Rien à faire, le temps passe.

 Paul Javal sur la terrasse, chapeau, ciel et mer.

Rien à faire, le livre magnifique qui met en scène le personnage principal, Rome, lu dans le métro, les rues tu te souviens via Veneto la banque, de l’autre côté de l’Aventin, l’autre comptoir, il y a du monde dans les souvenirs, il y a Fritz Lang (on sifflote, comme « M » en attendant qu’une petite fille passe…) il y a Sam Fuller « ahahah…!!! ça flatte mon ego…! »

il y a cette merveille-là

Pina (Anna Magnani)  « Rome Ville ouverte » (Roberto Rosselini, 1945)

l’Italie, on aimerait s’y installer, mais non, le temps passe, les ans s’effritent, le voyage en Belgique s’est bien passé merci, on avance en âge comme on se tourne vers des idées macabres

Patricia Franchini (qu’est-ce que c’est, dégueulasse ?) (Jean Seberg, « A bout de souffle », Jean-luc Godard, 1960)

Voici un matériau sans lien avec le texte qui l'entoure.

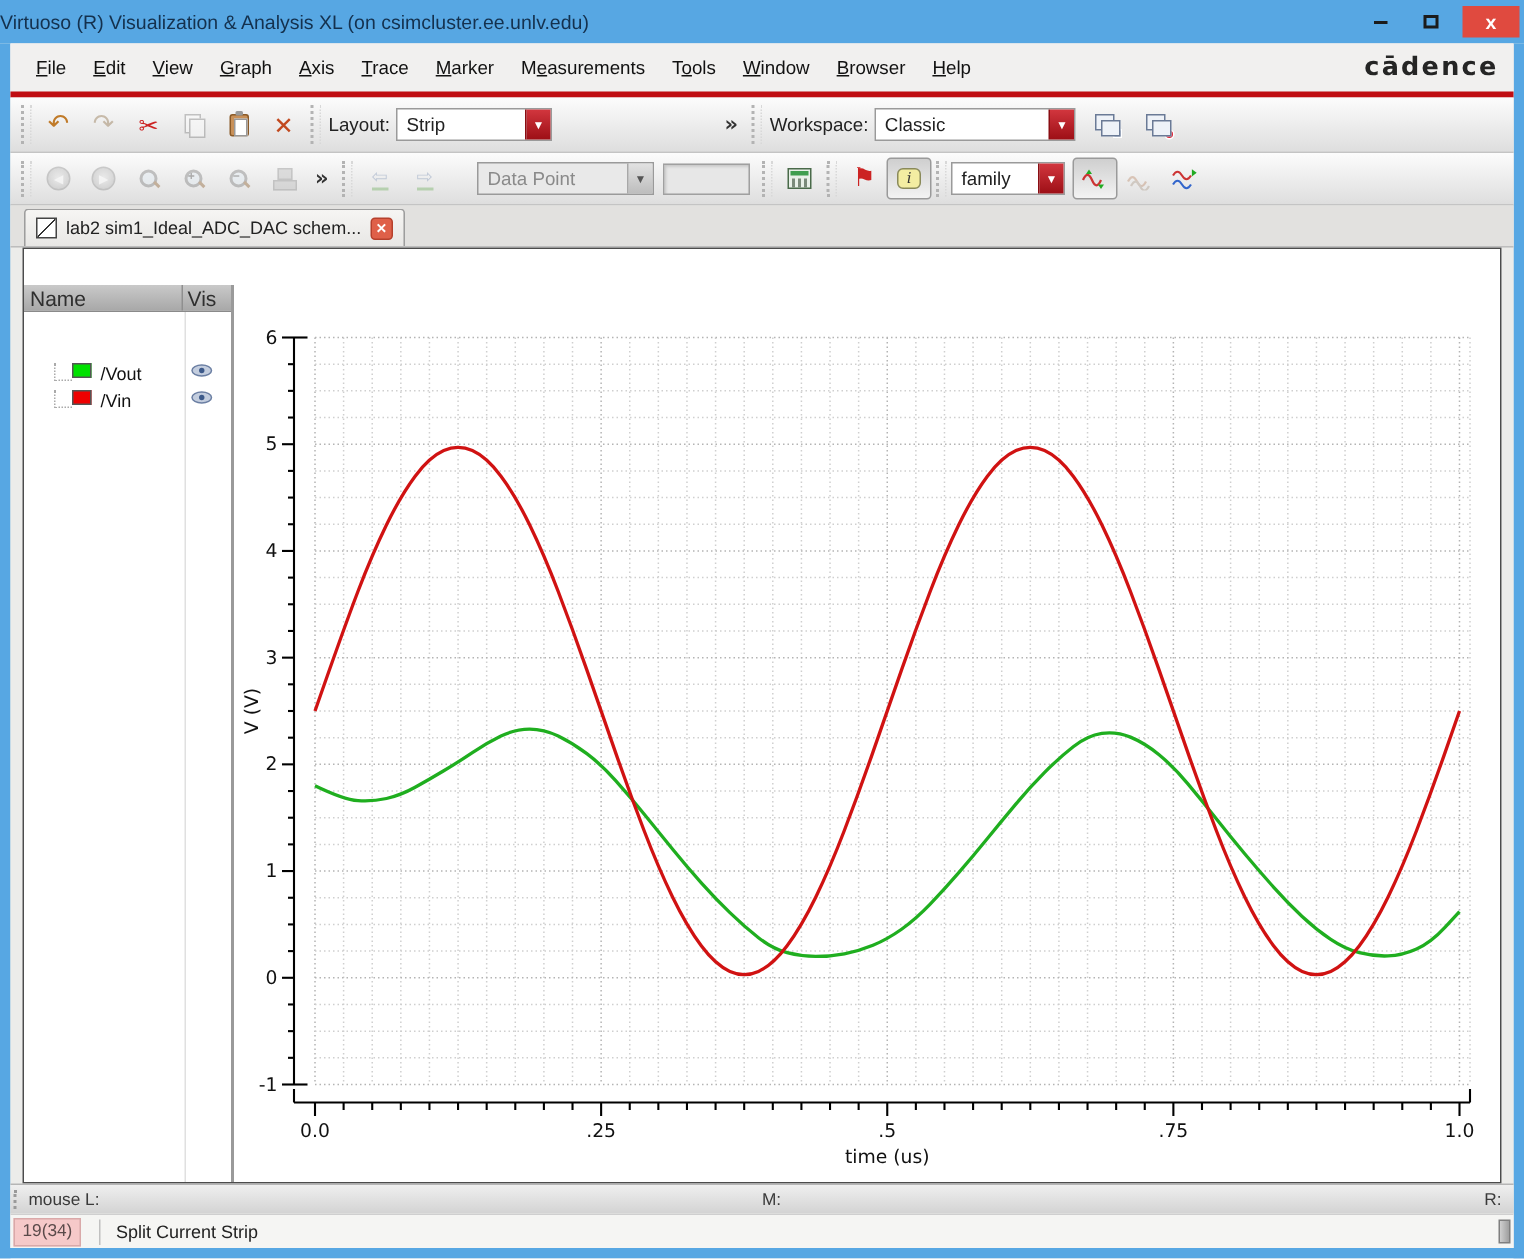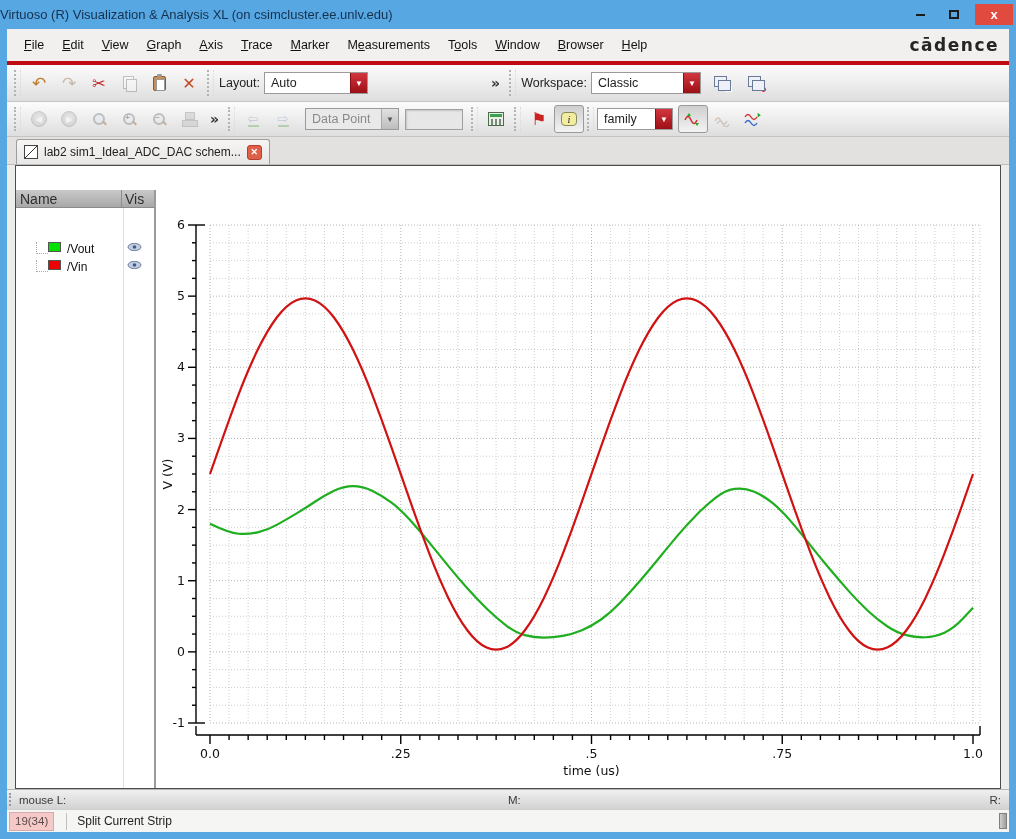--- a/index.html
+++ b/index.html
@@ -166,28 +166,28 @@
       </div>
     <div class="tbtn">
         <span class="i-paste"></span>
       </div>
     <div class="tbtn">
         <span class="glyph" style="font-size:16px;font-weight:bold;color:#c2491f;">✕</span>
       </div>
     <div class="grip"></div>
     <span class="tb-label">Layout:</span>
     <div class="select" style="width:104px;">
-      <span class="sel-text">Auto</span>
+      <span class="sel-text">Strip</span>
       <span class="sel-arrow">▼</span>
     </div>
     <div class="spacer"></div>
     <span class="overflow">»</span>
     <div class="grip"></div>
     <span class="tb-label">Workspace:</span>
-    <div class="select" style="width:110px;">
+    <div class="select" style="width:134px;">
       <span class="sel-text">Classic</span>
       <span class="sel-arrow">▼</span>
     </div>
     <div class="tbtn" style="margin-left:6px;">
         <span class="i-wins">
           <span class="badge-disk"></span>
         </span>
       </div>
     <div class="tbtn" style="margin-left:4px;">
         <span class="i-wins">
@@ -222,21 +222,21 @@
         <span class="i-stamp"></span>
       </div>
     <span class="overflow">»</span>
     <div class="grip"></div>
     <div class="tbtn disabled">
         <span class="i-step">⇦</span>
       </div>
     <div class="tbtn disabled">
         <span class="i-step">⇨</span>
       </div>
-    <div class="select gray" style="width:94px;margin-left:7px;">
+    <div class="select gray" style="width:118px;margin-left:20px;">
       <span class="sel-text">Data Point</span>
       <span class="sel-arrow">▼</span>
     </div>
     <input class="txtfield" style="margin-left: 6px;" value="">
     <div class="grip" style="margin-left:8px;"></div>
     <div class="tbtn">
         <span class="i-calc"></span>
       </div>
     <div class="grip"></div>
     <div class="tbtn">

fréquemment quand je prends le métro c’est un peu à elle (à d’autres aussi, les étrangers, les déplacés, les déchus) que je pense – ce sont des idées romantiques, ce sont des idées de Paris, la rue Campagne-Première ou le pont Neuf

  (je ne l’ai pas vu mais il est dans le petit carnet, à louer dvd : « Les amants du pont Neuf » (Léos Carrax, 1991) le type, Jean-Yves Escoffier qui fait l’image se trouvait un jour dans cette épicerie du faubourg Saint-Antoine (elle n’existe plus, il me semble qu’elle faisait le coin de la rue Saint-Bernard) et je l’ai pris pour un autre, il m’a serré la main, un sourire « Jean-Yves Escoffier » il a fait mais ce n’était pas lui, c’était quelqu’un d’autre , quelque chose comme un fantôme peut-être

le cinéma a cette grâce, on est assis dans l’ombre, le rouge des fauteuils n’existe plus (d’ailleurs ils sont bleu au Royal), sur l’écran une image qui vibre, cette musique-là (celle de Nino Rota pour Otto e mezzo, la ronde, cette autre merveille) et puis voilà, quand on sort il ne reste plus rien, que quelque chose dans la mémoire, il faut y retourner, on y va, viens on y va (les sièges, au 104 sont couverts de velours noir) on avance encore, c’est vrai tous les ans, on en prend un de plus (deux puissance six ce dimanche, tu avoueras…) (l’image ci-dessus, c’est l’un des neveux du réalisateur, « Homeland, Irak année zéro » (Abbas Fahdel, 2015) une autre merveille, ce garçon-là est mort à la guerre, tu sais…) ce n’est pas que la chance ne nous sourie pas, ce n’est pas non plus qu’elle accompagne chacun de nos pas ou de nos actes, non ce n’est pas ça. On n’a pas la prétention d’être superstitieux, non plus que celle de tenter quelque art divinatoire.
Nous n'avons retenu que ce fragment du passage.